Tuesday, March 15, 2011

Goodnight Maya...

I think maybe it’s important to sit a while with death. Get to know him. See what he has to say. Even if all he says is nothing.

I put our dog to sleep today. Maya was a good dog and we loved her very much. We woke up this morning to find her bleeding all over the floor from a tumor the size of a softball that’s been growing in her leg for the last couple of years. So I killed her.

I guess that’s what it boils down to. I tried to explain it to my 5 year old son as “putting her down,” “putting her to sleep,” “letting her go to be with Jesus.” I just couldn’t bring myself to say it, “I’m going to kill our dog… for her own good.”

I brought my kids in for a few minutes after the doctor gave her the initial sedative, to say goodbye. I don’t want them to be afraid of death, like I am. When it looked like she was about to have a seizure, I sent them out. She did have a seizure. I had to tuck her tongue back in her mouth. It’s not supposed to happen like that, but it did. Nice, easy, slow, peaceful… that’s how it’s supposed to go. Complications. Life is full of them. I don’t suppose death should be any different.

After a few minutes they shaved her leg, inserted the needle and stopped her heart. I scratched her ear and rubbed her head for a few moments, that’s what she always liked. She didn’t feel it. She was dead. The experts say it’s important to say that word. Dead. It’s such a simple, blunt word for such a damned ugly, frightening thing. She was always scared of the vet. I let her die in a room that terrified her. The experts are bastards.
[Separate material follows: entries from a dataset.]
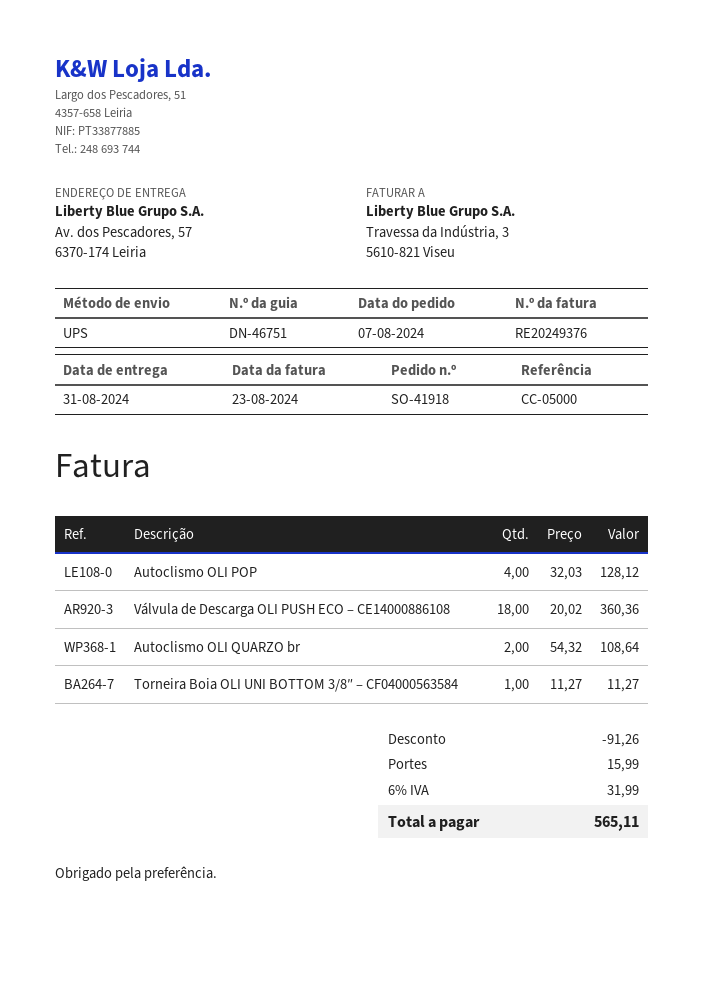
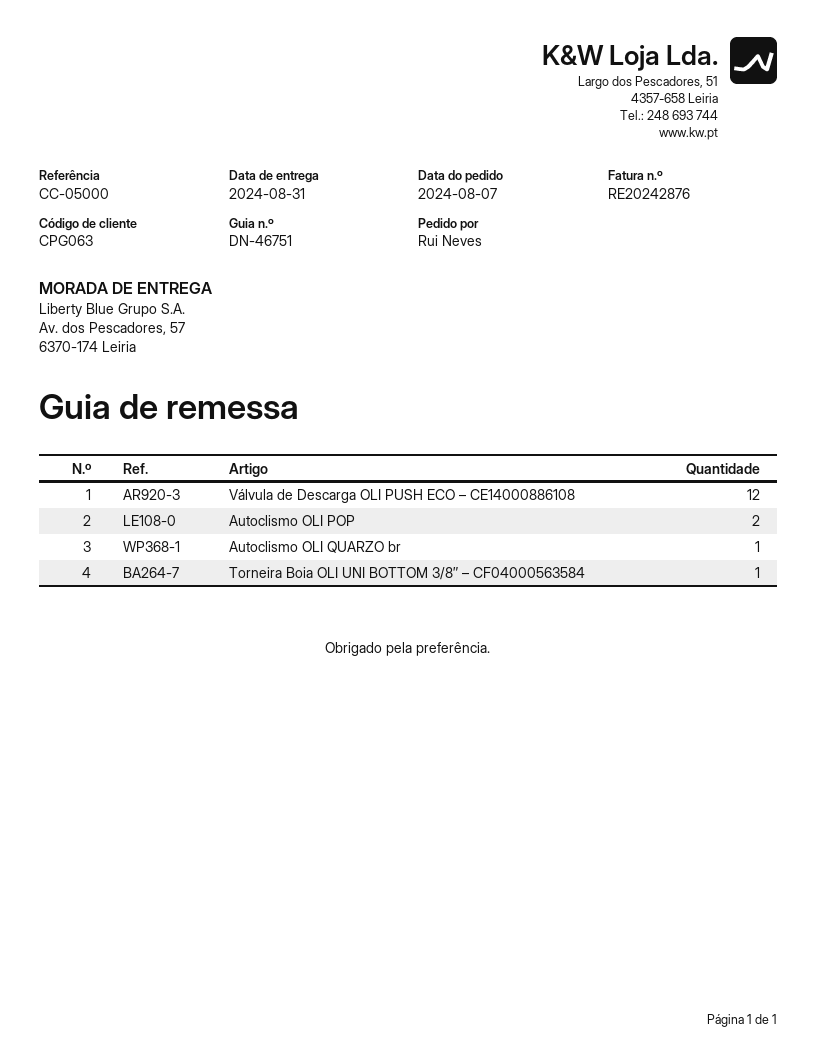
invoice number: RE20249376 -> RE20242876
Autoclismo OLI POP: 4 -> 2
Válvula de Descarga OLI PUSH ECO – CE14000886108: 18 -> 12
Autoclismo OLI QUARZO br: 2 -> 1

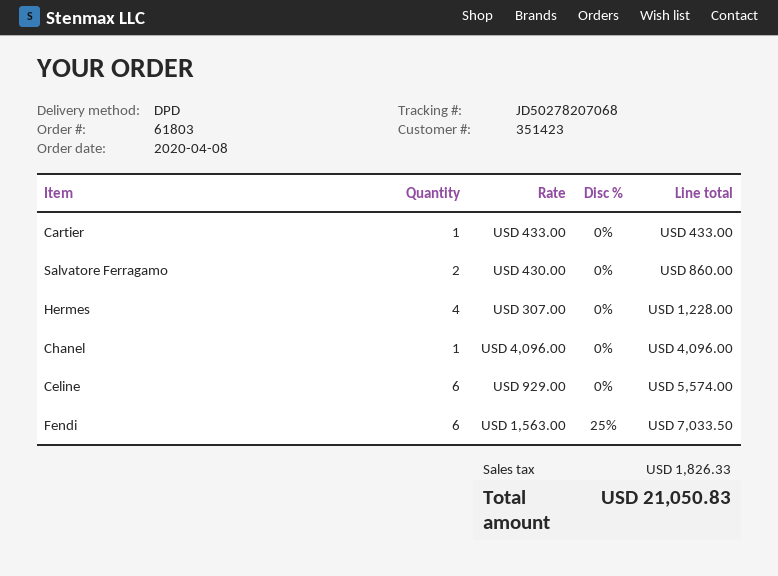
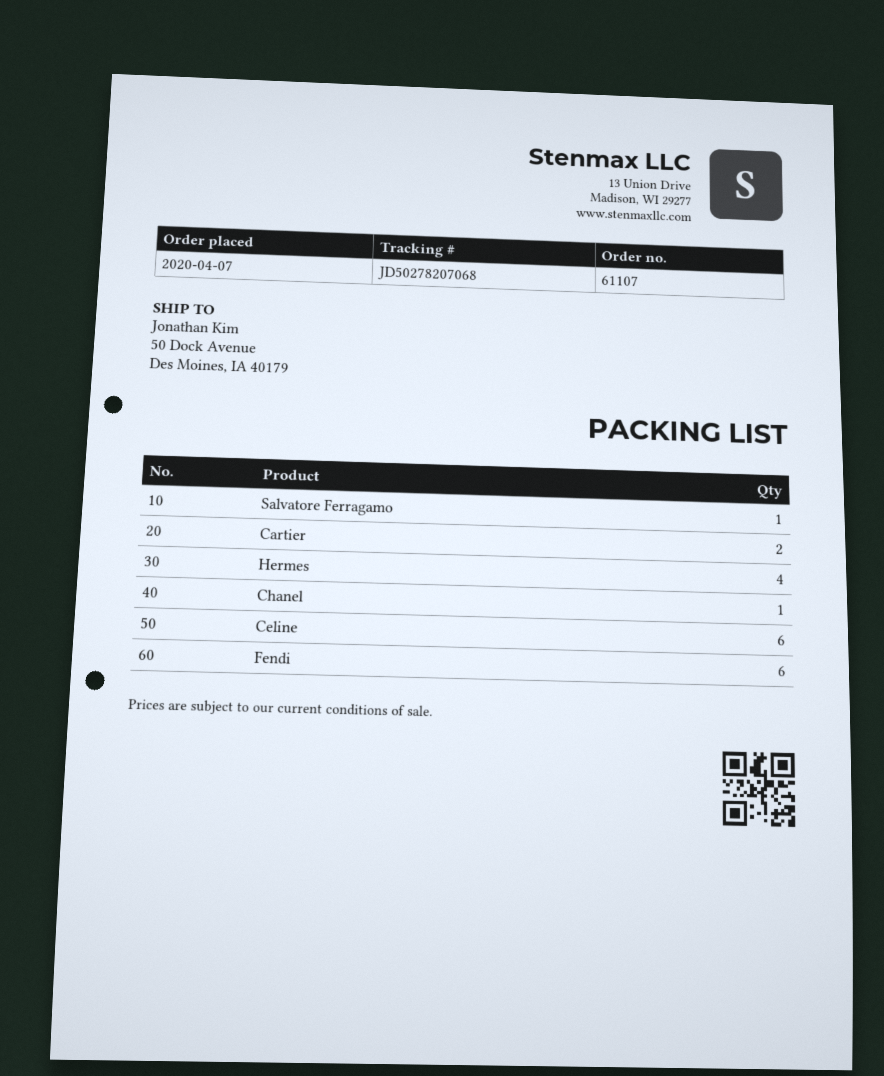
order number: 61803 -> 61107
order date: 2020-04-08 -> 2020-04-07
Cartier: 1 -> 2
Salvatore Ferragamo: 2 -> 1

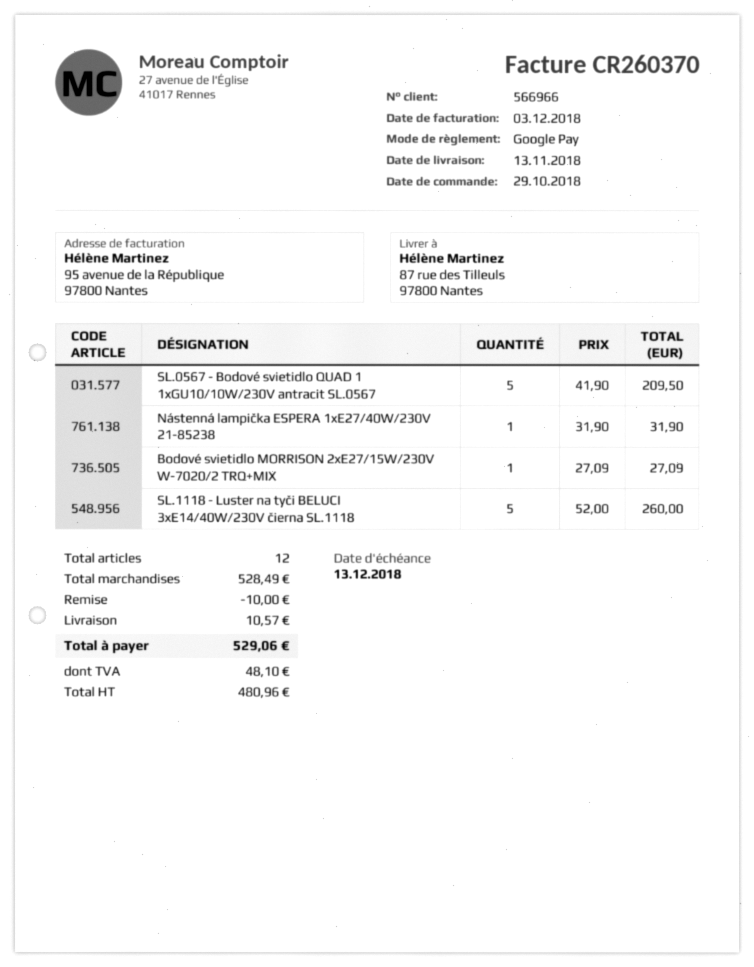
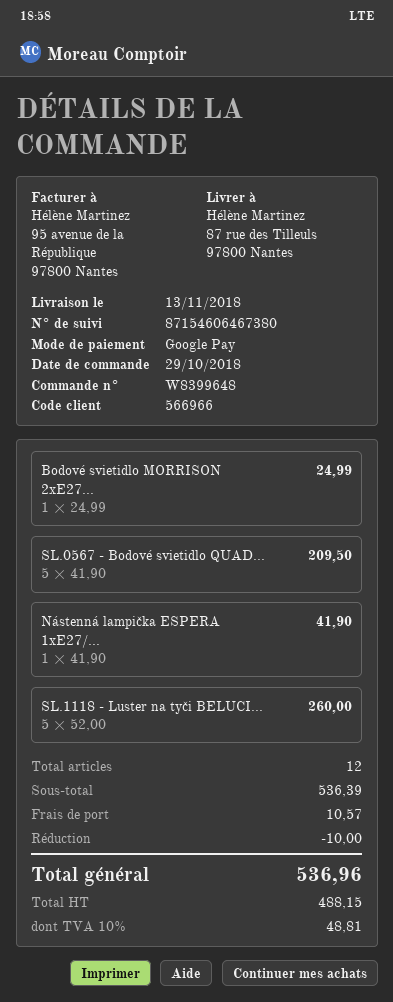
Nástenná lampička ESPERA 1xE27/40W/230V 21-85238: 1 x 31.90 = 31.90 -> 1 x 41.90 = 41.90
Bodové svietidlo MORRISON 2xE27/15W/230V W-7020/2 TRQ+MIX: 1 x 27.09 = 27.09 -> 1 x 24.99 = 24.99
subtotal: 528.49 -> 536.39
net: 480.96 -> 488.15
tax: 48.10 -> 48.81
total: 529.06 -> 536.96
She doesn’t have to suffer anymore. I think that’s what I’m supposed to say. She’s going to a better place. It’s just a dog. Life goes on. God is in control. Try explaining that to crying children. Is that really the best we can come up with to say to death?

I wonder if that’s what they’ll say about me. He doesn’t have to suffer anymore. Life goes on. He’s just one guy. God is in control. Will they let me die in a hospital room, terrified? Will they sedate me to death? Will my family gather around my bed for a while and cry, then head out for dinner and thank God that I’m no longer bleeding all over the place?

Will my life be reduced to memories that cut out my teeth and blunt my edges? I like my edges. Will they say how sad it was that I didn’t do all those things I wanted to do? Will they wish they had just one more moment to say, “I’m sorry,” “I love you,” “I always hated that about you.” Will they just forget and move on? Life goes on.

Death has lost its sting, but kept his teeth. He runs down the weak, the sickly, the slow and sometimes in moments of sheer ferocity strikes down the strong and fast. Jesus has given us victory over death, but sometimes we still feel like prey. But I will not run from him. I will sit quietly, look him in the eye and trust that Life is stronger than death.